2) ∃x ∈ ℤ, ∀y ∈ ℚ, x < y.
3) ∀x ∈ ℤ, x is odd ⇒ 4 | (x - X^3).

This is what i understand from them but i'm not sure if i'm reading it right:
1) For all integer x, there exists rational y, such that all x are greater than y ??
2) There exists an integer x, for all rational y such that x is greater than y ?? (--> I think this is false)
3) not sure

Any advise is welcome and appreciated.
Thanks in advance.
dddx

Shadow · **Posted:** Wed, 21 Sep 2011 19:48:32 UTC

dddx wrote:

Hi everyone,

i have an assignment and i am asked to write the following statements as English sentences and indicate whether they are true of false and to write the negation of each statement. Unfortunately i do not understand the statements here. Specially if someone could help me understand what does the commas (,) mean in these statements:

1) ∀x ∈ ℤ, ∃y ∈ ℚ, x < y.
2) ∃x ∈ ℤ, ∀y ∈ ℚ, x < y.
3) ∀x ∈ ℤ, x is odd ⇒ 4 | (x - x^3).

This is what i understand from them but i'm not sure if i'm reading it right:
1) For all integer x, there exists rational y, such that all x are greater than y ??
2) There exists an integer x, for all rational y such that x is greater than y ?? (--> I think this is false)
3) not sure

Any advise is welcome and appreciated.
Thanks in advance.
dddx

The commas are just like in normal English, they are there as a pause to separate different clauses.

For your first two check your last bit again, do they say "x is greater than y"?

For the second one you are right, it is false, as this would say that there is ONE integer which is SMALLER than ALL rationals, but the integers are rational, so this would say that there is a SMALLEST INTEGER, which is clearly false, you can always find a smaller integer than n by taking n-1.

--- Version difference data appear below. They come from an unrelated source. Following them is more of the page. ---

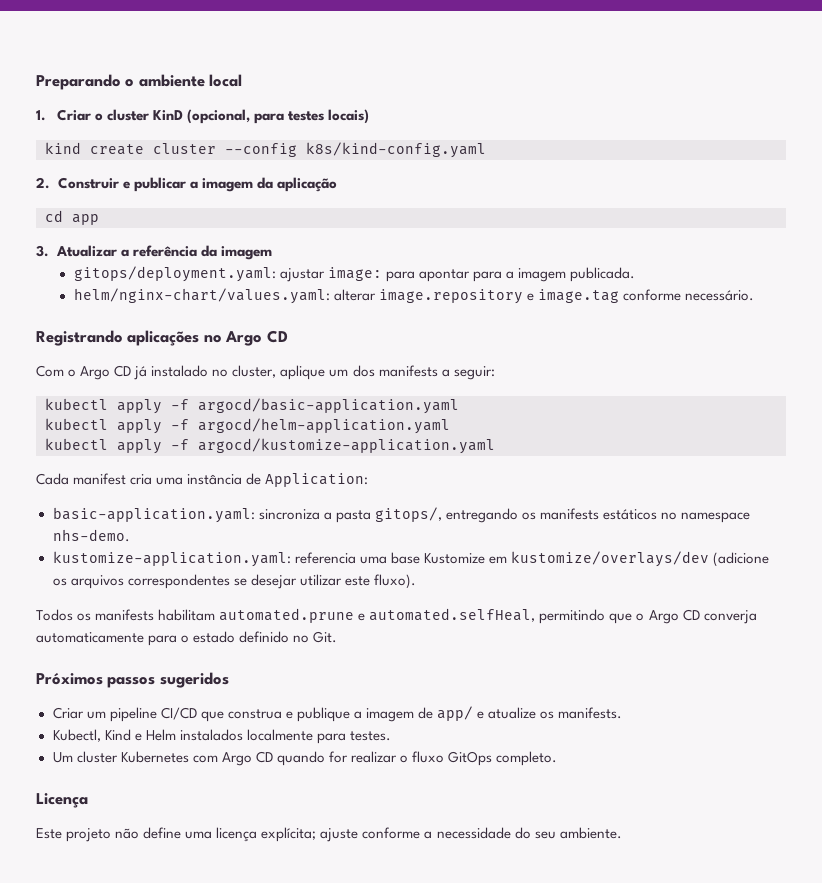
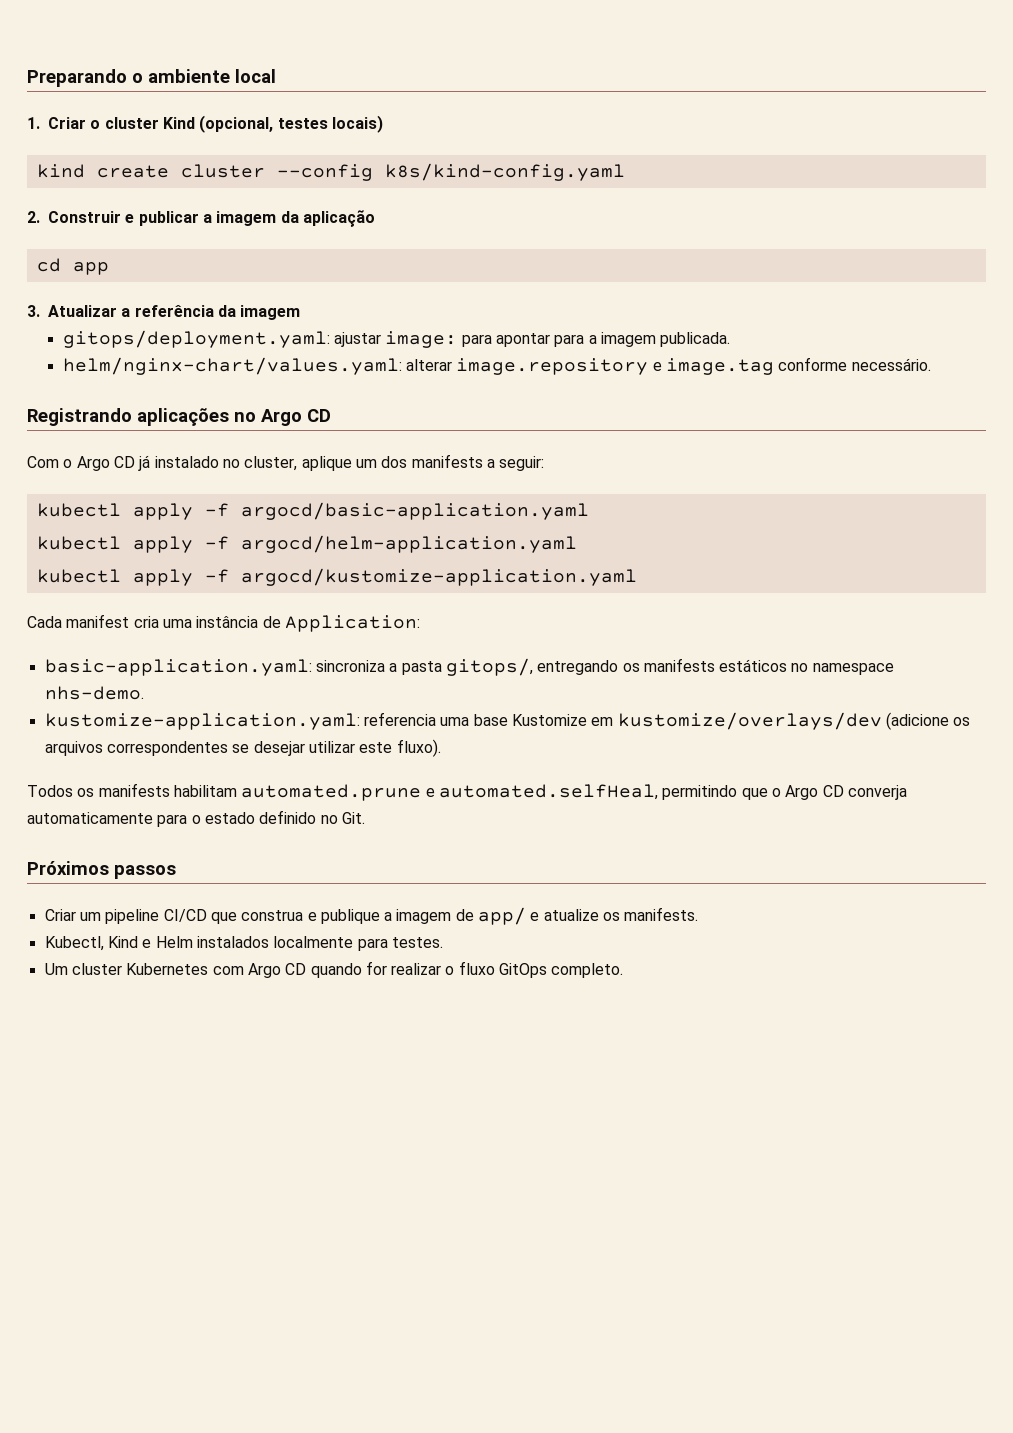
- 1. Criar o cluster KinD (opcional, para testes locais)
+ 1. Criar o cluster Kind (opcional, testes locais)
- Próximos passos sugeridos
+ Próximos passos
- Licença
- Este projeto não define uma licença explícita; ajuste conforme a necessidade do seu ambiente.

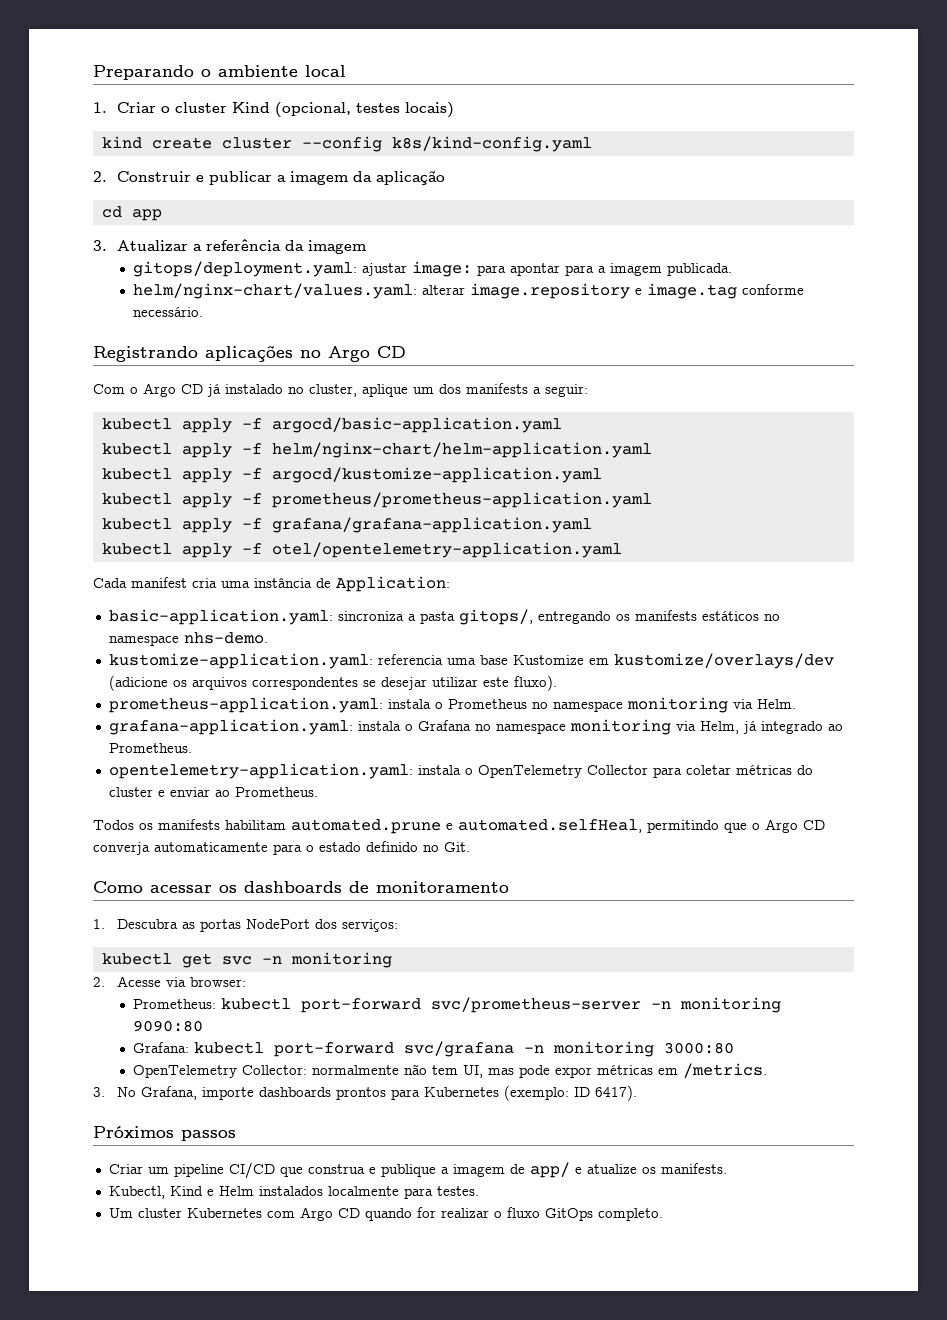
- kubectl apply -f argocd/helm-application.yaml
+ kubectl apply -f helm/nginx-chart/helm-application.yaml
+ kubectl apply -f prometheus/prometheus-application.yaml
+ kubectl apply -f grafana/grafana-application.yaml
+ kubectl apply -f otel/opentelemetry-application.yaml
+ prometheus-application.yaml: instala o Prometheus no namespace monitoring via Helm.
+ grafana-application.yaml: instala o Grafana no namespace monitoring via Helm, já integrado ao Prometheus.
+ opentelemetry-application.yaml: instala o OpenTelemetry Collector para coletar métricas do cluster e enviar ao Prometheus.
+ Como acessar os dashboards de monitoramento
+ 1. Descubra as portas NodePort dos serviços:
+ kubectl get svc -n monitoring
+ 2. Acesse via browser:
+ Prometheus: kubectl port-forward svc/prometheus-server -n monitoring 9090:80
+ Grafana: kubectl port-forward svc/grafana -n monitoring 3000:80
+ OpenTelemetry Collector: normalmente não tem UI, mas pode expor métricas em /metrics.
+ 3. No Grafana, importe dashboards prontos para Kubernetes (exemplo: ID 6417).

Again, try reading the third one out, it says every odd integer has the property that four divides the difference of the integer and its cube.

dddx · **Joined:** Wed, 21 Sep 2011 18:36:35 UTC **Posts:** 29

Shadow wrote:

The commas are just like in normal English, they are there as a pause to separate different clauses.

For your first two check your last bit again, do they say "x is greater than y"?

For the second one you are right, it is false, as this would say that there is ONE integer which is SMALLER than ALL rationals, but the integers are rational, so this would say that there is a SMALLEST INTEGER, which is clearly false, you can always find a smaller integer than n by taking n-1.

Again, try reading the third one out, it says every odd integer has the property that four divides the difference of the integer and its cube.

Hi,

Thanks for your explanation. You are right. I misread the last part for the first two where the x is smaller than y

So just to confirm, the first one is true since the statement is possible. However, the second one is false since there is no "smallest" integer as what the statement says. We can always deduct 1 unit from it and get a smaller one.

As for the third one, i am still not clear about the truth of the statement, but i think this statement is false since not all odd numbers would fit in that property. for example if x is 5, then 4|(5-5^3)= -0.0333
does that make any sense?

For negation of the statements, if i am not mistaken ∀ becomes ∃ but would the comma or any other thing change?
for example:
Negation of #1 is:
1) ∃x ∈ ℤ, ∀y ∈ ℚ, x < y.

Negation of #2 is:
2) ∀x ∈ ℤ, ∃y ∈ ℚ, x < y.

I think that does not make any sense. does it?

Thanks

Shadow · **Posted:** Wed, 21 Sep 2011 21:13:28 UTC

dddx wrote:

Hi,

Thanks for your explanation. You are right. I misread the last part for the first two where the x is smaller than y

So just to confirm, the first one is true since the statement is possible. However, the second one is false since there is no "smallest" integer as what the statement says. We can always deduct 1 unit from it and get a smaller one.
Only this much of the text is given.